NewsReligious Herald  |  May 28, 2008

ALPHARETTA, Ga. (BP) — With nearly half of the 43,000 churches in the Southern Baptist Convention baptizing three or fewer people, according to 2007 statistics, the Conference of Southern Baptist Evangelists, the North American Mission Board and state and local Baptists are partnering to reverse the trend.

The number of baptisms across the convention fell to 345,941 in 2007, nearly 19,000 less than the 364,826 baptisms in 2006. SBC churches have not recorded 400,000 annual baptisms since 2000; the all-time record was 445,725 in 1972.

With financial assistance from NAMB, the Conference of Southern Baptist Evangelists launched a “Baptism Assistance Project” to help address the “no and low” baptism trend among Southern Baptist churches.

BAP provides a COSBE-certified evangelist who will preach at any SBC church requesting assistance. Churches must commit to a detailed planning and preparation process and agree to take a “sacrificial' love offering which does not directly go to the evangelist but back to the BAP. BAP, in turn, provides the COSBE evangelist a modest pre-determined honorarium, travel and lodging expenses.

The Baptism Assistance Project is available to any church, regardless of size or demographics, with further details available at COSBE's website, www.sbcevangelist.org.

“Many churches feel they are too small to use the ministry of a full-time COSBE vocational evangelist,” said Brian Fossett, COSBE's current president. “These churches feel they could not meet an evangelist's financial needs.

“However, COSBE members have a passion for harvest evangelism and are committed to this project even though, for most of us, the honorarium is significantly lower than our ministry's budget needs for a week,” said Fossett, of Dalton, Ga.

“Our goal is to conduct at least 100 meetings under BAP each year,” he said. “We conservatively project that we could see well over 1,000 professions of faith resulting from these 100 meetings.”

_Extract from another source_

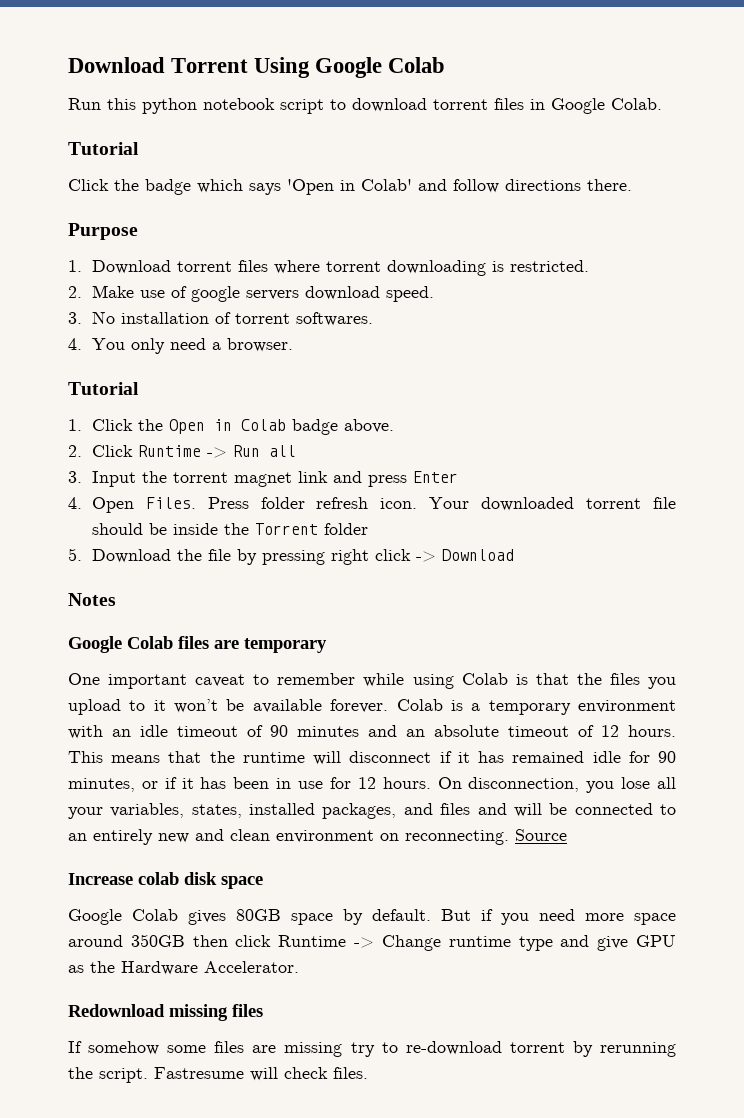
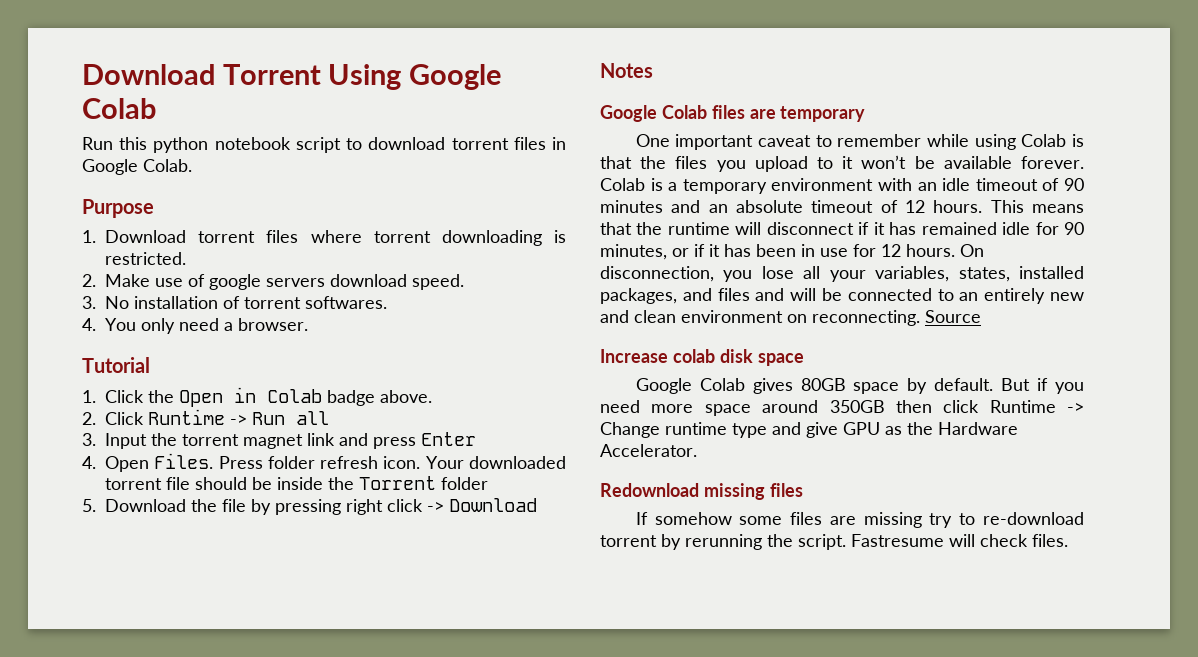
[68,142,139,155] [68,179,632,195] // Tutorial // Click the badge which says 'Open in Colab' and follow directions there. -> (192, 165) none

Walt Gragert, 68-year-old pastor of Washington Avenue Southern Baptist Church in Rocky Ford, Colo., is one pastor who has seen the Baptist Assistance Project's impact.

Washington Avenue, which started out with only a dozen members, recently had 65 in church, said Gragert, a bivocational pastor who retired as an engineer with Hewlett-Packard.

“We used Dr. Darrell Robinson of Texas, who had preached for me in four different churches,” Gragert said. “I was trying to decide how to afford him at this church. Then I learned money was available through the Baptist Assistance Project.

“It worked for the church …. Darrell got our people out knocking on doors. We had 16 conversions and baptized nine of them,” Gragert said, adding, “I would use BAP again.”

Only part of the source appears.